I don't know whats happened, but the first thread won't add anymore posts, coppo has added something else and so have I, but it won't go past page 12 :frown2: funny peculiar.


----------



## coppo (May 27, 2009)

Yes very strange Jan, I said please look after yourself too, it can be very draining/stressful being a carer for a loved one.


----------



## dghr272 (Jun 14, 2012)

Have reported your post Jan.
@VS_Admin

Terry


----------



## Drew (May 30, 2005)

I cannot mark the Brexit thread as having being read.


----------



## JanHank (Mar 29, 2015)

Drew said:


> I cannot mark the Brexit thread as having being read.


The only way to get rid of the subscription notice Drew is to unsubscribe to the thread.
Go to th Brexit thread and where it says thread tool in the yellow strip unsubscribe from there.


----------



## Drew (May 30, 2005)

JanHank said:


> The only way to get rid of the subscription notice Drew is to unsubscribe to the thread.
> Go to th Brexit thread and where it says thread tool in the yellow strip unsubscribe from there.


I don't subscribe to any threads Jan, every morning and before retiring in the evening I log onto a highlighted thread i.e. the ones in bold, click "Active Topics" > return to the threads > "Active Topics" and so on. That removes the bold type as if I have read the thread. Yesterday after the problem with the site, I couldn't get rid of the *Bold Type* on the Brexit Thread. All the other threads worked as normal, only the Brexit Thread played up.

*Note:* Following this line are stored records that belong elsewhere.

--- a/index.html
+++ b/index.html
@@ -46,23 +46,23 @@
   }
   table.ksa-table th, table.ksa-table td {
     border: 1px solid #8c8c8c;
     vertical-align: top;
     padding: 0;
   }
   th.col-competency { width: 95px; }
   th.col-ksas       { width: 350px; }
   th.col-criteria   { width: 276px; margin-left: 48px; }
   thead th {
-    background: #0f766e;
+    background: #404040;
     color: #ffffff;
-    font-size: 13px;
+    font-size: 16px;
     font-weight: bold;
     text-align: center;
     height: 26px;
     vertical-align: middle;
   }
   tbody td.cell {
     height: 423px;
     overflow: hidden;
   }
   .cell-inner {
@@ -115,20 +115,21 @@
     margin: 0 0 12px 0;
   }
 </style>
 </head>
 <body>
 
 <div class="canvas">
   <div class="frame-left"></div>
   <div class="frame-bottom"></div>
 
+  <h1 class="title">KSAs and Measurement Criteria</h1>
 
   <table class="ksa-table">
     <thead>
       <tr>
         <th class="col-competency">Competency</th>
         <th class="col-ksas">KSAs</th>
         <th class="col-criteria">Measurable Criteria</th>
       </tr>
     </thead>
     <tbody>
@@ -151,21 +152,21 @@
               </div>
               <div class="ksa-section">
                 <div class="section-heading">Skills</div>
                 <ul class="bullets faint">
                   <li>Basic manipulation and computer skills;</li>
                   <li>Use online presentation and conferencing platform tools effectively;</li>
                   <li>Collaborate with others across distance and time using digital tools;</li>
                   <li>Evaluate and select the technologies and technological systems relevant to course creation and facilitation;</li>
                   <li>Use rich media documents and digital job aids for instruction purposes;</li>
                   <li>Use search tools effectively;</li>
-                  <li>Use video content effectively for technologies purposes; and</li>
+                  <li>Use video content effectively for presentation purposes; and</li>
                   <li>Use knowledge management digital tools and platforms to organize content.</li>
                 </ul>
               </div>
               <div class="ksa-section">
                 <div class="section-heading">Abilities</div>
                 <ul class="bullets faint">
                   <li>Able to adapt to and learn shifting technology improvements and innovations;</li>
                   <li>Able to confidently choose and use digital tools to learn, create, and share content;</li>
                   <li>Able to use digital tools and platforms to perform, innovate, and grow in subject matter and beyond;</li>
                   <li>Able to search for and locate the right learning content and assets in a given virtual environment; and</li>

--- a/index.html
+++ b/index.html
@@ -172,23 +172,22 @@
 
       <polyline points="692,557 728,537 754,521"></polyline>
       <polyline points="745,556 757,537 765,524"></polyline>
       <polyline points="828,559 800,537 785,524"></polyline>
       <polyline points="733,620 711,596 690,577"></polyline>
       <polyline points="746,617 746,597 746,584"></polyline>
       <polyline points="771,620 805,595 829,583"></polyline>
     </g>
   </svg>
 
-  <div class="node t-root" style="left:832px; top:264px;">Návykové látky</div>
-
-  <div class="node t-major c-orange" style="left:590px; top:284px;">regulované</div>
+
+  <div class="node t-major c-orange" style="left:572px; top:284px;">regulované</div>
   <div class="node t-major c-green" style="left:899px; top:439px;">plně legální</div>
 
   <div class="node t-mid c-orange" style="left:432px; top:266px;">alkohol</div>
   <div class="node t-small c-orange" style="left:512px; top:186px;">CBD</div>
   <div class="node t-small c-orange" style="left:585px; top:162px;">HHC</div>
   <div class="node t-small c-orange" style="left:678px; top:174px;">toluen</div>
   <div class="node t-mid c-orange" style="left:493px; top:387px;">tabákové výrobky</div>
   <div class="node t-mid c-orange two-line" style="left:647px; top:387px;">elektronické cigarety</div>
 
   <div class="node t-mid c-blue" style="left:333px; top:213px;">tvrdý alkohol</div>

This morning everything is back to normal. I must add that I had the same results on all computers, Phone and iPads.


----------



## Drew (May 30, 2005)

E.G.


----------



## barryd (May 9, 2008)

The Brexit thread just wont go away! Mwahahhahaaaaa!


----------



## nicholsong (May 26, 2009)

barryd said:


> The Brexit thread just wont go away! Mwahahhahaaaaa!


Will it on 29th March 2019?


----------